WHAT YOU ARE ASKED TO DO ->
Search the records below for the word "label", then return every line where it appears.

INPUT Block Start

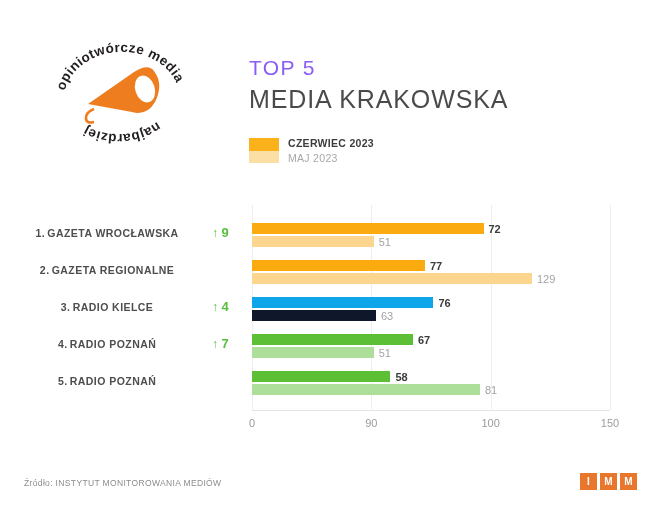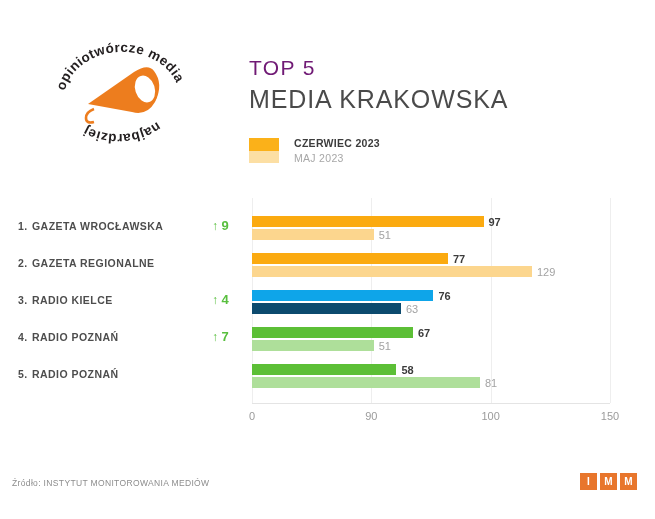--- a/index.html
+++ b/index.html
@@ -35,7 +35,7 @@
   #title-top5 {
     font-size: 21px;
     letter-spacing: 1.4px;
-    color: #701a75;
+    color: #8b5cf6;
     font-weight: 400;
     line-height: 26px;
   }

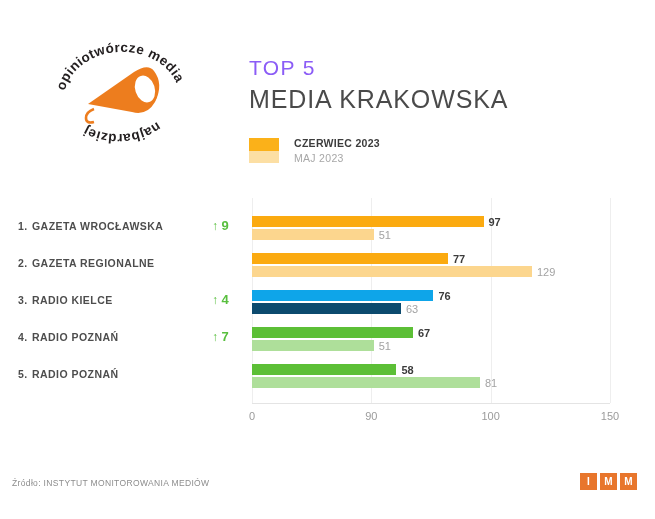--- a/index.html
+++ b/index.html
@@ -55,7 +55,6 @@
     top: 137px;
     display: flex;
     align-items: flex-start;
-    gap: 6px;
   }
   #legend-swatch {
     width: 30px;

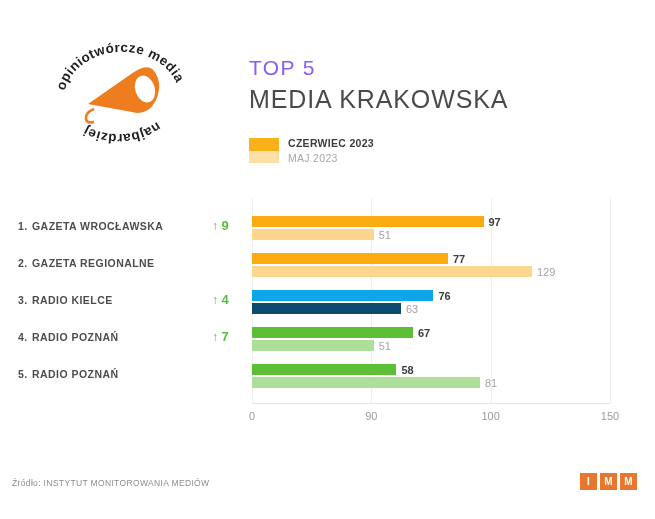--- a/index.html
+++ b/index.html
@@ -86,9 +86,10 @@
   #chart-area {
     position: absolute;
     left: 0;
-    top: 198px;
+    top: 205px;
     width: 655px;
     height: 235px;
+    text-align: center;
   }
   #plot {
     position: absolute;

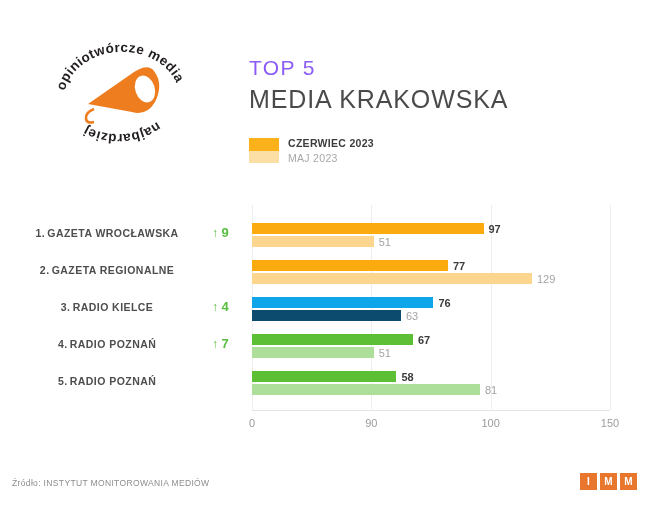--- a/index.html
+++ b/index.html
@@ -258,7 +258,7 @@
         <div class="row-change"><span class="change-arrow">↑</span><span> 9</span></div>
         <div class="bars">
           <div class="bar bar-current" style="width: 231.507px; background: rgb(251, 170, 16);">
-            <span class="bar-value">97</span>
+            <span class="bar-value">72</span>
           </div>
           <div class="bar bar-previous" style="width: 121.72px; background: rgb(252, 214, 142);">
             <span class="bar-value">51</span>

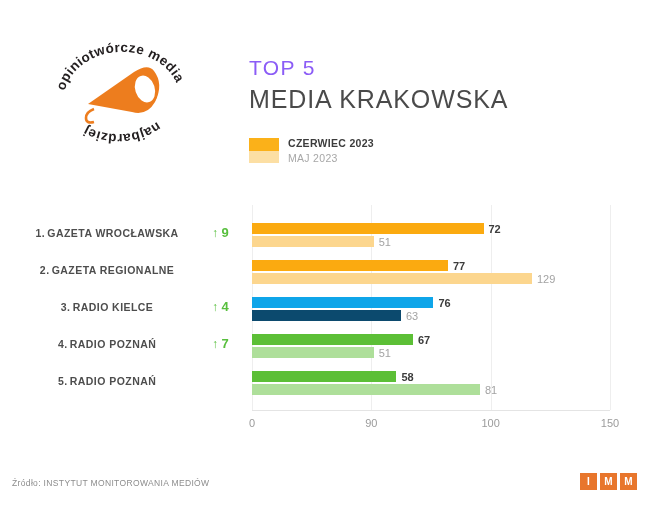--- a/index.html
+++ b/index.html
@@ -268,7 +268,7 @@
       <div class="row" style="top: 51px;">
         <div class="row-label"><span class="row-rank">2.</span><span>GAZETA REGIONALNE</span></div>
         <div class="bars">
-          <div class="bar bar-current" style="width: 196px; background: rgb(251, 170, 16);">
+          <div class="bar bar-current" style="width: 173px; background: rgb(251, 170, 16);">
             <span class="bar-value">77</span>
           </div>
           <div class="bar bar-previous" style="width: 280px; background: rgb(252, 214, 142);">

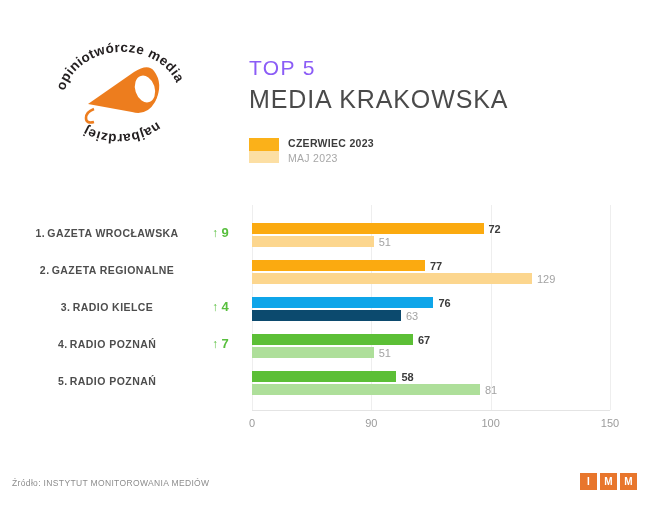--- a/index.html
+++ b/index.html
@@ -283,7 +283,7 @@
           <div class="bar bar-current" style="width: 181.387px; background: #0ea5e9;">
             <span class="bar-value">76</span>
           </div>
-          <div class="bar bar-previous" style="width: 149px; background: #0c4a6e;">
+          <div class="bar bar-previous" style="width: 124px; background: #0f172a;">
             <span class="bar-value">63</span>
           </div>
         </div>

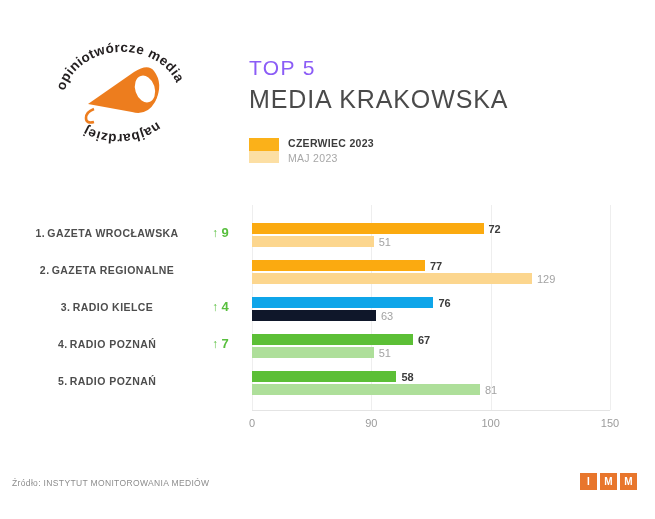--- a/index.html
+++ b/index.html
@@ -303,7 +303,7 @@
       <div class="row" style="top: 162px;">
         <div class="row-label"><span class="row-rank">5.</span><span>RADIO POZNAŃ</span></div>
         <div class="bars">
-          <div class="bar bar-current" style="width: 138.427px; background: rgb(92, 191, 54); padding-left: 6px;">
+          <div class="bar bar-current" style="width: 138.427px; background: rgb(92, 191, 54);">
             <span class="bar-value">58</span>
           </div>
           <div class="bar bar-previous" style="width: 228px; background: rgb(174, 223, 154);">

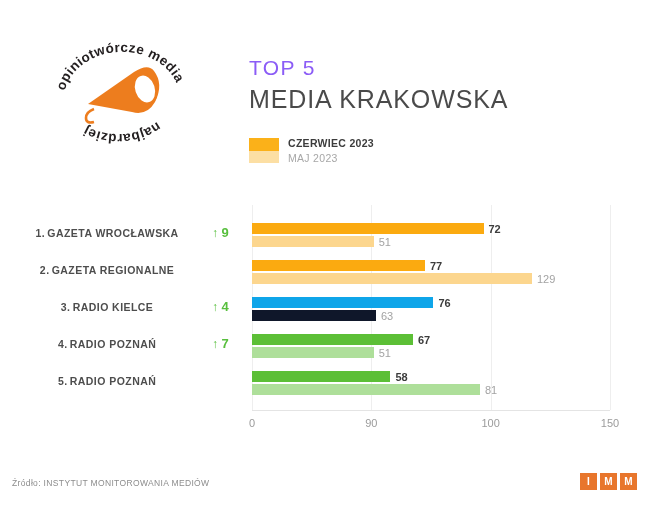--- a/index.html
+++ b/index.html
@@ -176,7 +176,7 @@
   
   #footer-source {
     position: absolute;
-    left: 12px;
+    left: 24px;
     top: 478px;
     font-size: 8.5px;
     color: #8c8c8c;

INPUT Block End

RESULT OF THE EXERCISE ->
         <div class="row-label"><span class="row-rank">2.</span><span>GAZETA REGIONALNE</span></div>
         <div class="row-label"><span class="row-rank">5.</span><span>RADIO POZNAŃ</span></div>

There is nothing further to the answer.